Предполагать следовало Николаю Павловичу, который явно перемудрил, выпуская контрабандиста на волю. Даже Грёма руководил бы Портом удачнее с политической точки зрения – а то, что при Грёме Порт очень быстро перестал бы функционировать по назначению – полный коллапс, легко представить, – политическим целям пошло бы только на пользу. Правильное решение: развалить и шантажировать. У Канцлера не поднялась рука парализовать морскую торговлю, как не смог он пойти на прямой захват Летнего сада. Он ошибся, когда решил, что у него хватит сил, а у Города здравого смысла, чтобы сделать по-хорошему. Это должен был знать и Дроля, смотревший на Илью Николаевича с беспечным и искренним видом человека, который никак не ожидает, что в скором времени его основательно нагнут. Я побоялся подойти ближе и не смог услышать, о чём они говорили. Но о чём они говорили, я и так знал.

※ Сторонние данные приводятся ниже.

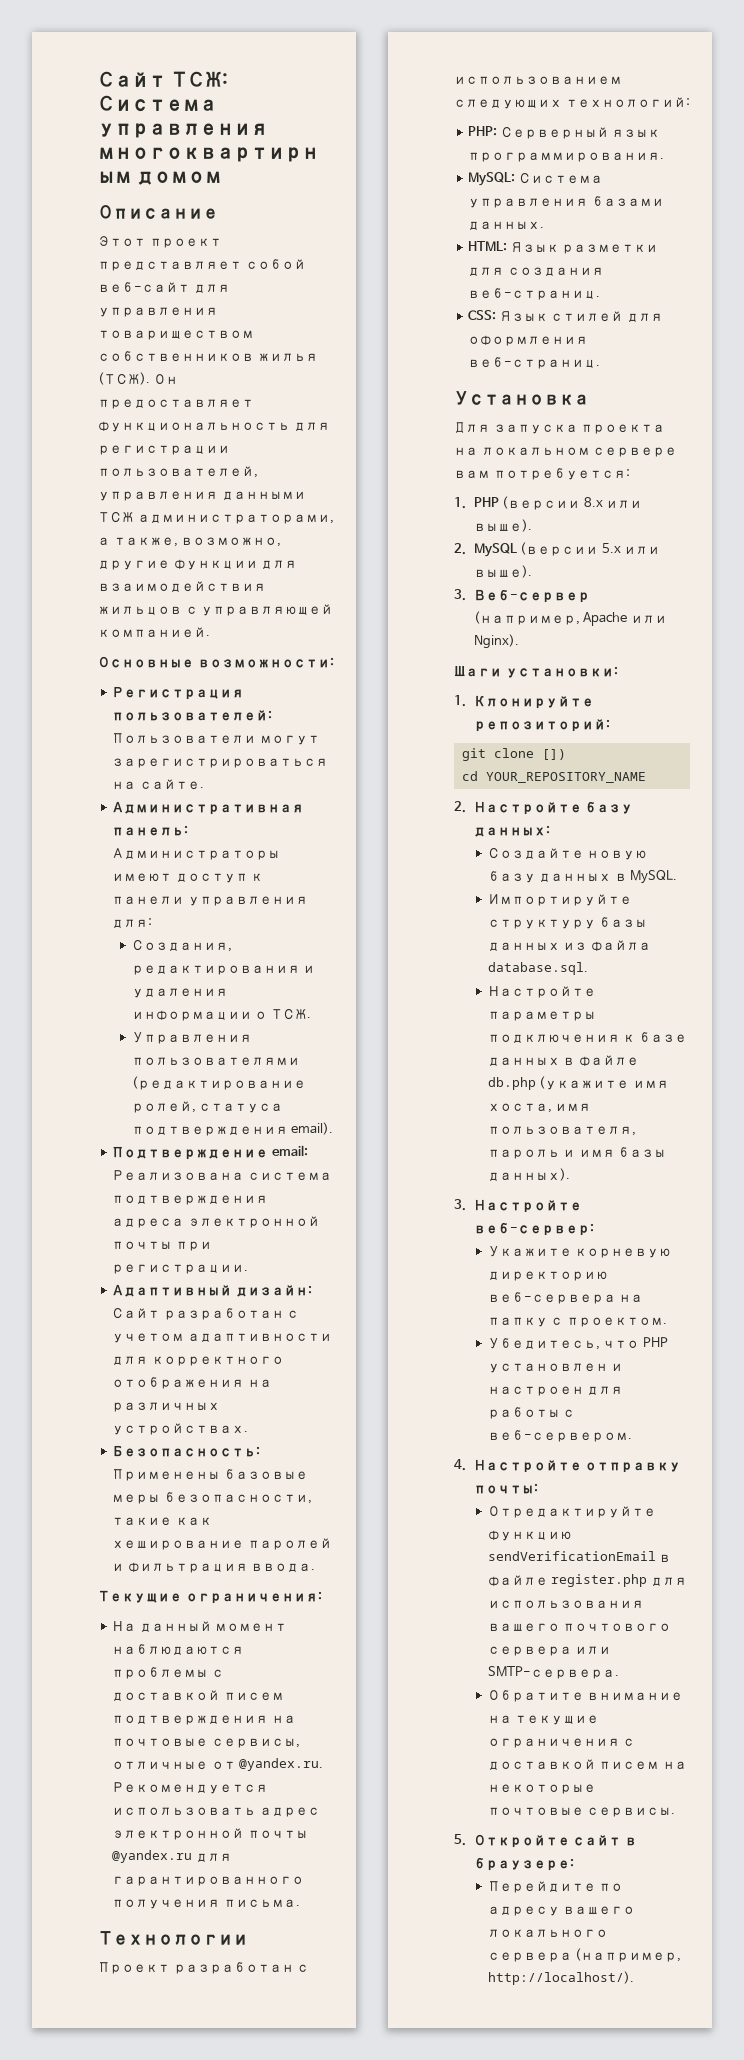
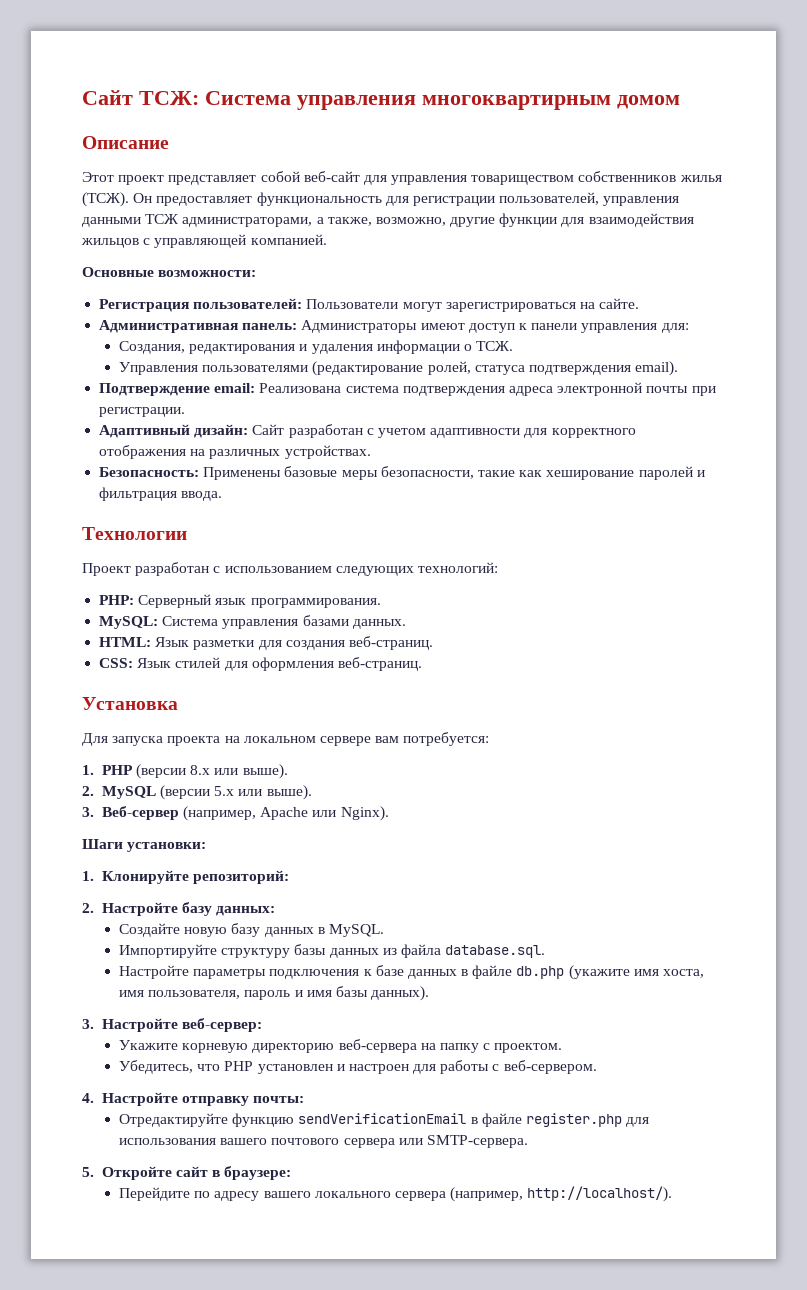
- Текущие ограничения:
- На данный момент наблюдаются проблемы с доставкой писем подтверждения на почтовые сервисы, отличные от @yandex.ru. Рекомендуется использовать адрес электронной почты @yandex.ru для гарантированного получения письма.
- git clone [])
- cd YOUR_REPOSITORY_NAME
- Обратите внимание на текущие ограничения с доставкой писем на некоторые почтовые сервисы.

Вернувшись домой, я затеял написать Николаю Павловичу донос и усердно трудился, когда на лестничной площадке началась какая-то возня под аккомпанемент сдавленных кликов. Я прислушался. Я отложил перо. Я потянулся. Я встал и даже пошёл. Когда я открыл дверь, Сахарок отпрянул, и прямо мне на руки упала Лиза. Полузадушенная. В глубоком обмороке.